__Exercise description__: Below are the records; copy each line in which "Fast" can be found.

__Material provided__:
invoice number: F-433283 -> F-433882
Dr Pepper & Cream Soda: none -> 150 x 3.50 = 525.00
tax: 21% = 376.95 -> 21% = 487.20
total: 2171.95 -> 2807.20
---
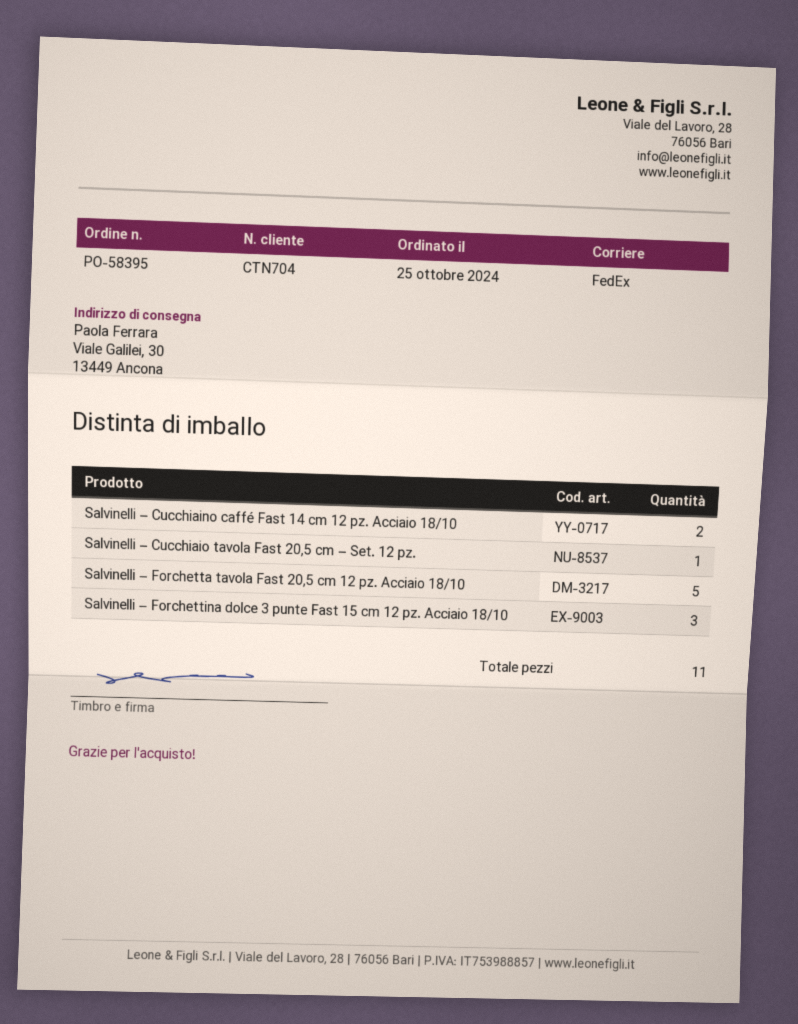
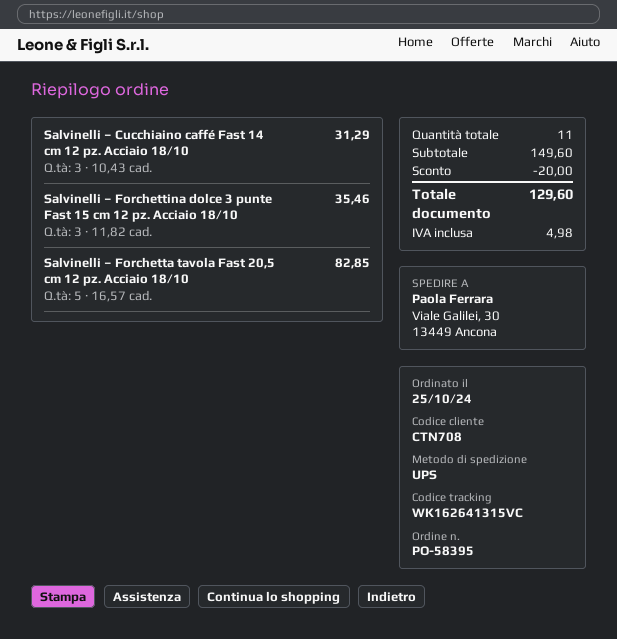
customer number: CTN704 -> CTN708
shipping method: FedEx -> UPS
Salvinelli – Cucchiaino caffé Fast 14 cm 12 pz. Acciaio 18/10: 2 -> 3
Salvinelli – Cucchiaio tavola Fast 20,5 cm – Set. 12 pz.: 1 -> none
==
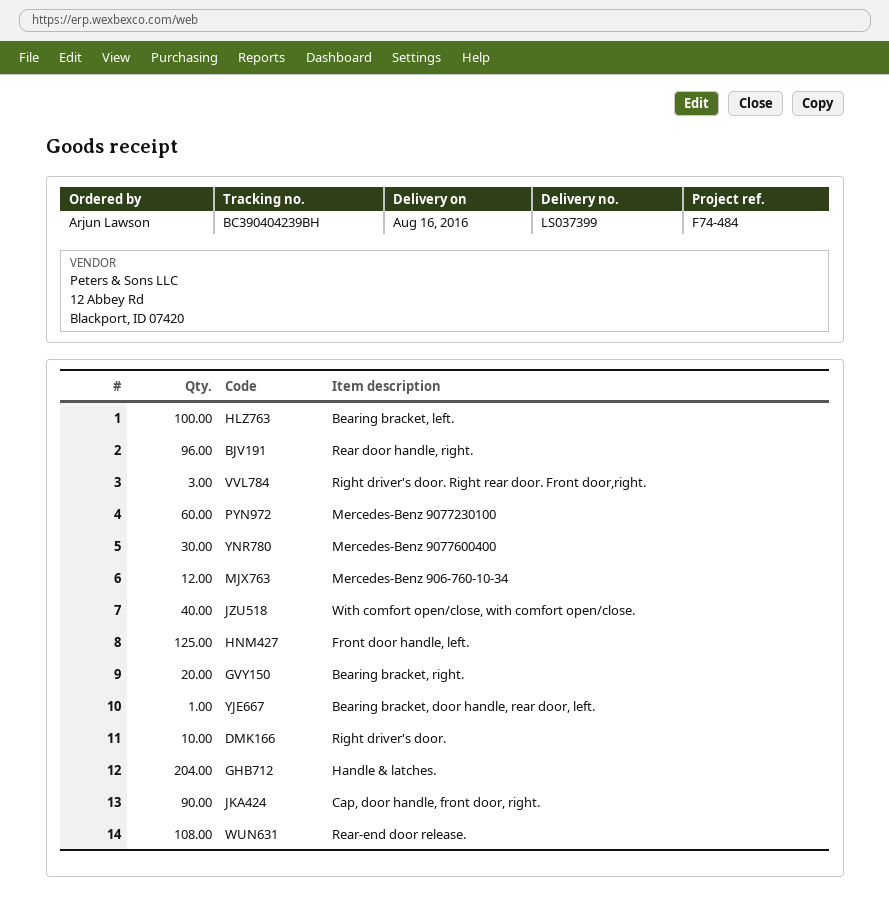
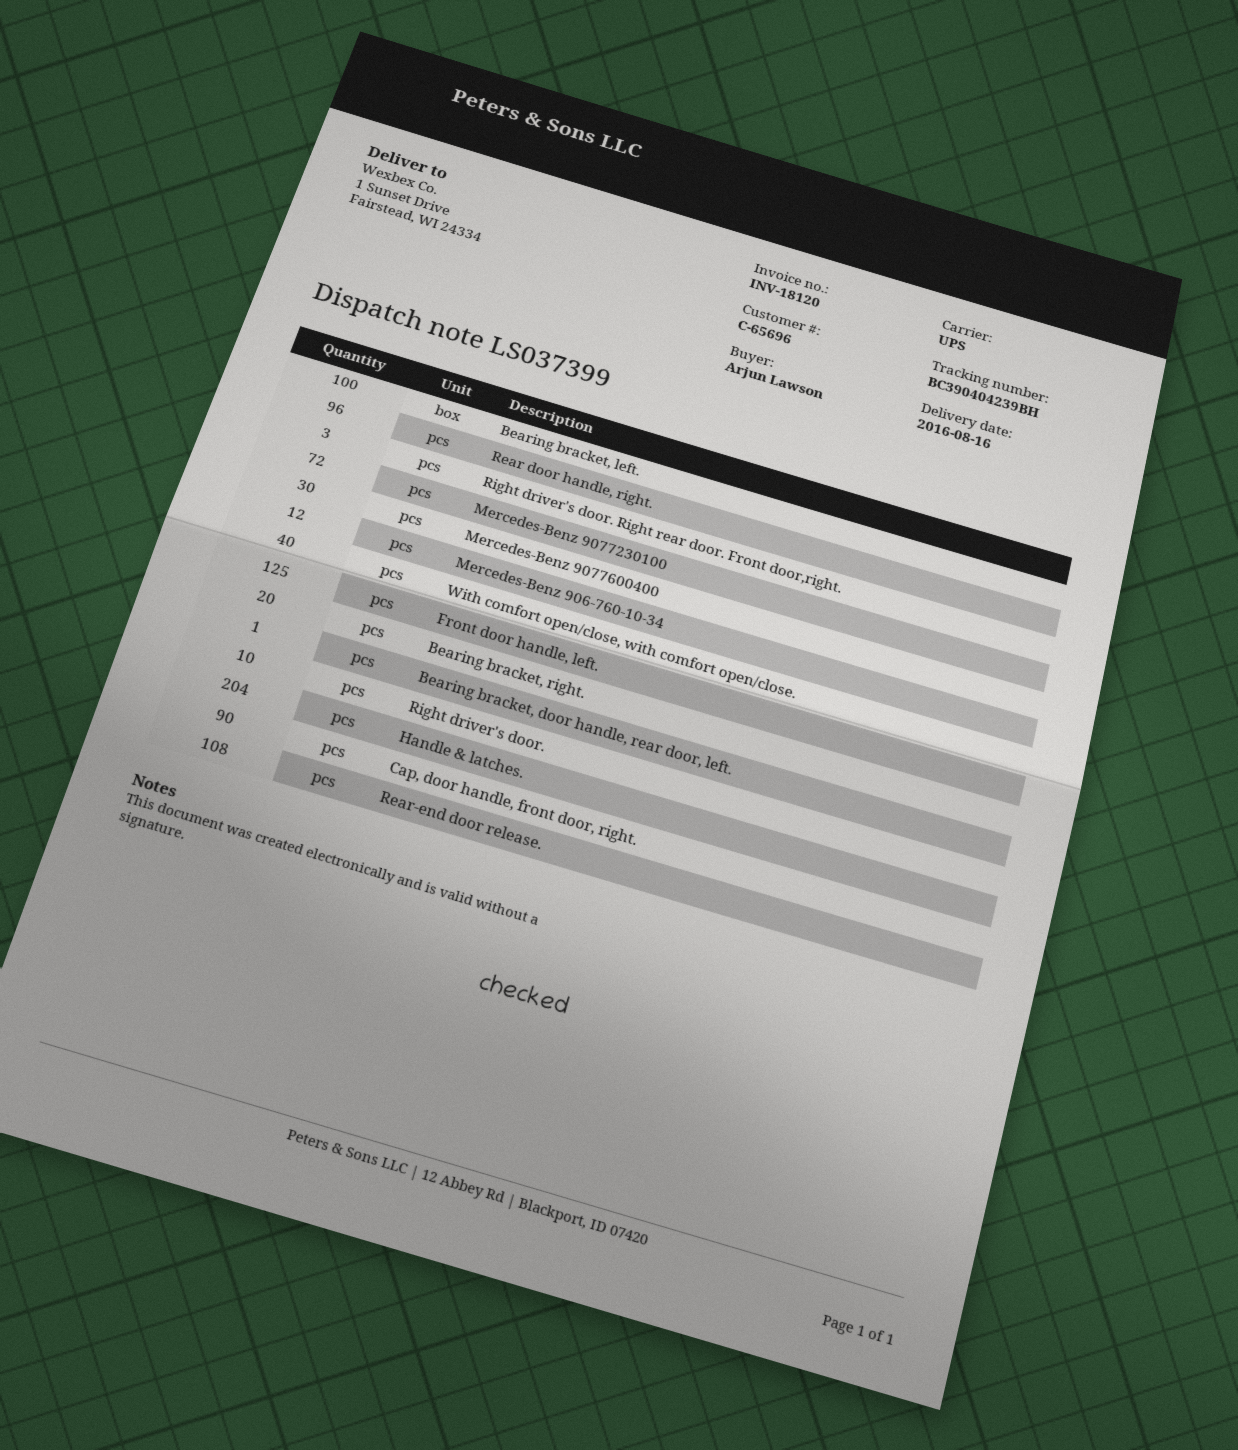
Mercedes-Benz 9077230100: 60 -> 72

__Expected output__:
Salvinelli – Cucchiaino caffé Fast 14 cm 12 pz. Acciaio 18/10: 2 -> 3
Salvinelli – Cucchiaio tavola Fast 20,5 cm – Set. 12 pz.: 1 -> none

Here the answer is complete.